Gains in shares of industrial companies also gave major indexes a lift. Many such companies have been viewed as proxies for investors' optimism about trade, since their businesses are closely tied to global growth.
Caterpillar rose 1.8% and Boeing added 0.9%.
As uncertainty over the U.S. and China's trade fight has risen over the past few weeks, analysts have raised fresh concerns about the long-term outlook for the global economy.
The Organization for Economic Cooperation and Development warned in a report Tuesday that uncertainty over trade has derailed global growth over the past year and threatens to dampen future economic expansion.
"This won't be a one-day event. Huawei is entrenched on so many parts of the tech sector, this could take days or weeks to untangle," said Jasper Lawler, head of research at London Capital Group. He added that Monday's stock pullback was a "reality check" for U.S. officials that illustrated how pervasive Huawei's goods are and how intertwined the group has become with its counterparts in the U.S.
Elsewhere, the Stoxx Europe 600 advanced 0.5% to snap a two-day losing streak.
The British pound sank to a four-month low against the U.S. dollar as investors grappled with fresh worries about Brexit ahead of the European elections. Talks between Ms. May and the opposition Labour Party failed last week, raising fears that the U.K. might be headed toward a so-called hard Brexit.

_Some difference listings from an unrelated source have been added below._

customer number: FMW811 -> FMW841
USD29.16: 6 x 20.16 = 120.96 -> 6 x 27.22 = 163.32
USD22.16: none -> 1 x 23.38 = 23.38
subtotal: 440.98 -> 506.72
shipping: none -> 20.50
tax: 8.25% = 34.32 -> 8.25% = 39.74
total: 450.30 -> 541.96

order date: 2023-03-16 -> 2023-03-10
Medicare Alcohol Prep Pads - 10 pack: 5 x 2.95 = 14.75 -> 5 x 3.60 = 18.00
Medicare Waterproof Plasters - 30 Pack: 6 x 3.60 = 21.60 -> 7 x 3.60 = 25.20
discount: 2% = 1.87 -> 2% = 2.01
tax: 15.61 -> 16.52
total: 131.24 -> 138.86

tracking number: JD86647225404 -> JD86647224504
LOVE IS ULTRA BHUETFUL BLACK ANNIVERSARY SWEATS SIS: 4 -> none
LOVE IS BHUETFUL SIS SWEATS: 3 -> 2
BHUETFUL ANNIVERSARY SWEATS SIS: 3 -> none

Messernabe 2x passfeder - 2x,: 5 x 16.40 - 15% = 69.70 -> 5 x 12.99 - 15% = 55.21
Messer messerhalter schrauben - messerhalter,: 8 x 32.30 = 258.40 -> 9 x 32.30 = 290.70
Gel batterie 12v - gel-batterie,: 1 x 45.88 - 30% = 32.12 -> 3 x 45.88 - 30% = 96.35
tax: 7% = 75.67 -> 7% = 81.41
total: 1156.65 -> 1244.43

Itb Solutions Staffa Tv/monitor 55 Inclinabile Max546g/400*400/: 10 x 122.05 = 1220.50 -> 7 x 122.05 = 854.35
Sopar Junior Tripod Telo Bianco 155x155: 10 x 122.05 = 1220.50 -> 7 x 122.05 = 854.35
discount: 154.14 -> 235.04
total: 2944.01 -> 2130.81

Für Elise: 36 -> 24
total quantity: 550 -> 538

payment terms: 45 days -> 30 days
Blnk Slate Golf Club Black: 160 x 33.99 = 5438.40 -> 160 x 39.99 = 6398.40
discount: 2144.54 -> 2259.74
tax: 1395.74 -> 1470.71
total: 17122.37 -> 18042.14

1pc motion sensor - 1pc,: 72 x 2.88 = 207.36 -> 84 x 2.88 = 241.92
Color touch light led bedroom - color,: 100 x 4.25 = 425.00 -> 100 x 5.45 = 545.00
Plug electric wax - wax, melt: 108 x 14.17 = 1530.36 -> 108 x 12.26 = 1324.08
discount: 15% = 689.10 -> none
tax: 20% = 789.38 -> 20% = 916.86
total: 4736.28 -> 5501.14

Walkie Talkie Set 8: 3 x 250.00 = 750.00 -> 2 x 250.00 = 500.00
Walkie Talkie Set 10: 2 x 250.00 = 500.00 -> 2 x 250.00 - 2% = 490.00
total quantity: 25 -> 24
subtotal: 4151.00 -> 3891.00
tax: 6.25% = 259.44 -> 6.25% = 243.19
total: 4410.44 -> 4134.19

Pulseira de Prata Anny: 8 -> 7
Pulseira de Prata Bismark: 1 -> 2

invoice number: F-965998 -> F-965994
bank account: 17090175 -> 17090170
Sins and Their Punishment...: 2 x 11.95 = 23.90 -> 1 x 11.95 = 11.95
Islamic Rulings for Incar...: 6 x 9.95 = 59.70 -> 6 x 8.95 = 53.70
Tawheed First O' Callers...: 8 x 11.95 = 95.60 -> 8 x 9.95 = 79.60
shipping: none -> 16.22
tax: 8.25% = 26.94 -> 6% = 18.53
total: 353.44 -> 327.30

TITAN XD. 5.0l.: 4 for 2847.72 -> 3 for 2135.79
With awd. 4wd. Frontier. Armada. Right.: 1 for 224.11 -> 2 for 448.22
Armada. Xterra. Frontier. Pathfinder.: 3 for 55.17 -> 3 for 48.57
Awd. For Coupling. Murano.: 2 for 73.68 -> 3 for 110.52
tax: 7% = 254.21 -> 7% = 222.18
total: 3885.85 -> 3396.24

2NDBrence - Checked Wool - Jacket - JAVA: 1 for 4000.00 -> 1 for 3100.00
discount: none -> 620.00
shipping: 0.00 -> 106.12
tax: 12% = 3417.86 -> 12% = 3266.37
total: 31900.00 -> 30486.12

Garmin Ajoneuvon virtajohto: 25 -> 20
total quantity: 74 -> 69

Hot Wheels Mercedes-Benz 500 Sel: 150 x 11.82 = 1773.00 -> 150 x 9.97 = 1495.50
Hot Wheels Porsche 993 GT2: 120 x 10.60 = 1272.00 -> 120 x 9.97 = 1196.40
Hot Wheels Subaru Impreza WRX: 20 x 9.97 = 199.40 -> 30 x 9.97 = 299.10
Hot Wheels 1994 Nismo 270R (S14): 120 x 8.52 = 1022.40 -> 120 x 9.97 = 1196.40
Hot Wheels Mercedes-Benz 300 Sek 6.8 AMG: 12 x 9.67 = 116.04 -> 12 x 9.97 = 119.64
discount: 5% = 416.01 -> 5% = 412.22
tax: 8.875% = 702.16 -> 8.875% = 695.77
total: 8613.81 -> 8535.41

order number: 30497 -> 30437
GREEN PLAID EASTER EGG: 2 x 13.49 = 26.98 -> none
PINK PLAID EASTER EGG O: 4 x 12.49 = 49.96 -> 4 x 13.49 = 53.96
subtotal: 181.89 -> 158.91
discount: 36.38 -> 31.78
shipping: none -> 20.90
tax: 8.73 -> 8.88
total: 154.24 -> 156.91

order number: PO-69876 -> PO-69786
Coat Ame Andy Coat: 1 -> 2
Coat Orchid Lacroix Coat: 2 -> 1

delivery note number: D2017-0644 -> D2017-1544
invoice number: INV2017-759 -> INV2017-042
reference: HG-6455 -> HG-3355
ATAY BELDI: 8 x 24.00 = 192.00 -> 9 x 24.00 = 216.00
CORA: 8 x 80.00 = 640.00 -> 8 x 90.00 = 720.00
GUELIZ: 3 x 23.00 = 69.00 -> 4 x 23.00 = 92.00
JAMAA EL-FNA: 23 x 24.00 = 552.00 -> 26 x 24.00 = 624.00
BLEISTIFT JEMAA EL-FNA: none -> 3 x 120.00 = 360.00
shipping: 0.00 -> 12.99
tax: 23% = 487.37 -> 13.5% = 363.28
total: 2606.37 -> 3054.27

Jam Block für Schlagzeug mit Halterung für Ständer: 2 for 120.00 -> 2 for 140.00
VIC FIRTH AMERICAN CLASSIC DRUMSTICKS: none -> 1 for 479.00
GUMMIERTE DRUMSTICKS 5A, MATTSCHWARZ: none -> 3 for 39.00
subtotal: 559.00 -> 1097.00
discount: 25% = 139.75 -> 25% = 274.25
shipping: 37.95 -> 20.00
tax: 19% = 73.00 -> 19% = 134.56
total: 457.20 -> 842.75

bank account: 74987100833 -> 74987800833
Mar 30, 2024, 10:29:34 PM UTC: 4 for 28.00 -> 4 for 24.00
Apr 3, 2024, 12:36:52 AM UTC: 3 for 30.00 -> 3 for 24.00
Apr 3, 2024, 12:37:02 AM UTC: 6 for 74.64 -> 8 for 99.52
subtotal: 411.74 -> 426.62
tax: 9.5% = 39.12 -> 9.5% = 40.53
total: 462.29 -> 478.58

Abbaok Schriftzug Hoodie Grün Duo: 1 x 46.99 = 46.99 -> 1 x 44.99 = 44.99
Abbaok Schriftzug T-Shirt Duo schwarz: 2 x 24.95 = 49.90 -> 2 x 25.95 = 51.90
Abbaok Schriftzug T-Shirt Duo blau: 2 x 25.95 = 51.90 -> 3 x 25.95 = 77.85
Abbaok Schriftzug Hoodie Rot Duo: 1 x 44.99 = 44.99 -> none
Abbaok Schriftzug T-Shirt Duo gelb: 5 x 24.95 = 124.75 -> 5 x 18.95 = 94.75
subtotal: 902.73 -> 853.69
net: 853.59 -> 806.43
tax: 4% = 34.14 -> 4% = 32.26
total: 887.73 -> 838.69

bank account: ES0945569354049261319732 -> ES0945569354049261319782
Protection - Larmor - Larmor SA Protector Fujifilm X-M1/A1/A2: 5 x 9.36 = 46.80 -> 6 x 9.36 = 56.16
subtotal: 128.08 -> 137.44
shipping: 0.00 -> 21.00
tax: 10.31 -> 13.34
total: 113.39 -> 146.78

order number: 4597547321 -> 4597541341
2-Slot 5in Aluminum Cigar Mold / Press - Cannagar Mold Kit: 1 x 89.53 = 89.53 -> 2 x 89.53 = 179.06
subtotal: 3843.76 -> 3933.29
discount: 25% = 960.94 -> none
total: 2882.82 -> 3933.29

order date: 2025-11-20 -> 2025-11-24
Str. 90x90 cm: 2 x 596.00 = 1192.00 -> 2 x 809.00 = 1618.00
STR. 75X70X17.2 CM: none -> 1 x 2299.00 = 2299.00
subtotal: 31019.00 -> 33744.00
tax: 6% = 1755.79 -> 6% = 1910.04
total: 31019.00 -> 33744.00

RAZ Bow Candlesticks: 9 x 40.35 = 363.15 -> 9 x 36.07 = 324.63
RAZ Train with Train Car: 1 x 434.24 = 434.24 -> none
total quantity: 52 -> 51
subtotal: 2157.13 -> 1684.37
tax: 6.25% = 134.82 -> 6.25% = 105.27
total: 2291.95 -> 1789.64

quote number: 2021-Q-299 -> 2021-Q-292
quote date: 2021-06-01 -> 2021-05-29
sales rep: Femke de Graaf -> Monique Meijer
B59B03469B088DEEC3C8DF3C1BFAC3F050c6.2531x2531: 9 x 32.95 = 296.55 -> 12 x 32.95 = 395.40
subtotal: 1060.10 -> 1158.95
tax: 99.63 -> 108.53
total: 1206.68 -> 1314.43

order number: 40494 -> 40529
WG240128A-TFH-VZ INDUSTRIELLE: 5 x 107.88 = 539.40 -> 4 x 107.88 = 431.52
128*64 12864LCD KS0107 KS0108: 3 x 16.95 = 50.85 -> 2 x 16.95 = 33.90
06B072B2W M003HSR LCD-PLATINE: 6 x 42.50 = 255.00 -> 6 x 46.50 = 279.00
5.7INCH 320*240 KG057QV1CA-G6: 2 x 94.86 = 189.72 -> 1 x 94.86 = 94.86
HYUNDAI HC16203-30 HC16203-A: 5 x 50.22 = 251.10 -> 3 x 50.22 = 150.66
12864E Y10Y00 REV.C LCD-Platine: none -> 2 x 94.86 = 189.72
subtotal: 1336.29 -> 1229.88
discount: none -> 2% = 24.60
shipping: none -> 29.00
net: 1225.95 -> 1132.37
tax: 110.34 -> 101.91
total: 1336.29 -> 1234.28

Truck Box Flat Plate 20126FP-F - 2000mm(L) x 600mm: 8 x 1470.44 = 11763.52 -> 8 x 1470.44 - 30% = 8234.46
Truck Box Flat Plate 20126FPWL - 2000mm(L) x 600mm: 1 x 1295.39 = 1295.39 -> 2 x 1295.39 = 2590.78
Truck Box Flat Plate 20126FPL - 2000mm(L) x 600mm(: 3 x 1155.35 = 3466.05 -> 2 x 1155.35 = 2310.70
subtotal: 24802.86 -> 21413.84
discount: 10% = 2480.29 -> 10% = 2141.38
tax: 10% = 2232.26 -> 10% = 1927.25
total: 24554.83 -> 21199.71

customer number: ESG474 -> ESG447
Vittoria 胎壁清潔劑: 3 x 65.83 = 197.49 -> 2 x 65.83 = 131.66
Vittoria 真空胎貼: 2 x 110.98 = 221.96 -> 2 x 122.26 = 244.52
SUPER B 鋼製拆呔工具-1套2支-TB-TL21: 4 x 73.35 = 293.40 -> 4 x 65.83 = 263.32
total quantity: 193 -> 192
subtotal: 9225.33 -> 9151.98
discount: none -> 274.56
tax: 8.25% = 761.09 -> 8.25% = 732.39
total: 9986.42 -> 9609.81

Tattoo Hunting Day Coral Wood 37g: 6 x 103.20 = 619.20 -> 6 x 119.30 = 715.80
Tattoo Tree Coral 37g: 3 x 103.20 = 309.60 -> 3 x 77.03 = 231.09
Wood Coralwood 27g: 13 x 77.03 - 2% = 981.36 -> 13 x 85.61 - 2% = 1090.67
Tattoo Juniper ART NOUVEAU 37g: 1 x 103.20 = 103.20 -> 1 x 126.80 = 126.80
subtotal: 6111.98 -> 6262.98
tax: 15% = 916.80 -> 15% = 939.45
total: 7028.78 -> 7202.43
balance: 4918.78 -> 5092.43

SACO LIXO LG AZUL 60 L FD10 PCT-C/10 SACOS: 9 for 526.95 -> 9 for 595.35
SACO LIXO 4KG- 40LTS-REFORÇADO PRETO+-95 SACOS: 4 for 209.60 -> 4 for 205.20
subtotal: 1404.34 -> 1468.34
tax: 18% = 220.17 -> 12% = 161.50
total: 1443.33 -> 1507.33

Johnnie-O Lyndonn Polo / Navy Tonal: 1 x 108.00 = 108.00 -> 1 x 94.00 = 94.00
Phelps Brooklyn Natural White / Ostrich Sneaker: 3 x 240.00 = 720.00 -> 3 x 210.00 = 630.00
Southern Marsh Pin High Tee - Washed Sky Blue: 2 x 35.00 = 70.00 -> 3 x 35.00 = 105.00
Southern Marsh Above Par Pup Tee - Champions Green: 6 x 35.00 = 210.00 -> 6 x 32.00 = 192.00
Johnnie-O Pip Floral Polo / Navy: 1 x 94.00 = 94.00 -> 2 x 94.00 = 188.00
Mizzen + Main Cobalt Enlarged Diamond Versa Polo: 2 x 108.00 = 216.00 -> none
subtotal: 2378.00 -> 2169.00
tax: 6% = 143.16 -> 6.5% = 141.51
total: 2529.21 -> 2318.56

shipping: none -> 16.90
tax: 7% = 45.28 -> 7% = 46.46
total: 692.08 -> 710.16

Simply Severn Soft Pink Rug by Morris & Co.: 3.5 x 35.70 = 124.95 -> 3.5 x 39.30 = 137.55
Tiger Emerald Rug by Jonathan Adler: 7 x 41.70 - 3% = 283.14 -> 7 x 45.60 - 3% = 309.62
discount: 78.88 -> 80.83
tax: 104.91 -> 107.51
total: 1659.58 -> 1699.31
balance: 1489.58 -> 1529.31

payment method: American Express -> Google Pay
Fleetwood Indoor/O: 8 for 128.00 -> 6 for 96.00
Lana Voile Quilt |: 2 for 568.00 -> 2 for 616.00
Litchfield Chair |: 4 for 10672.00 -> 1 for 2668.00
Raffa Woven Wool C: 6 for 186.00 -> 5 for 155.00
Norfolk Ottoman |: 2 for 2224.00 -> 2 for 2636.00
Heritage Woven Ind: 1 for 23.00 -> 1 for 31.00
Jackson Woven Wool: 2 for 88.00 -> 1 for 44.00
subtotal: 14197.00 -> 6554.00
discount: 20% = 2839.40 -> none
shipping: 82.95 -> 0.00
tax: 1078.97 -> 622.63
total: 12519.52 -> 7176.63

"With PM May's tenure heading into the final stretch it appears unlikely that a last-ditch attempt to get her withdrawal agreement through parliament next month will be successful," said David Cheetham, chief market analyst at XTB.
Stocks in Asia ended mixed, with the Shanghai Composite rising 1.2% and Hong Kong's Hang Seng losing 0.5% for its third straight session of declines.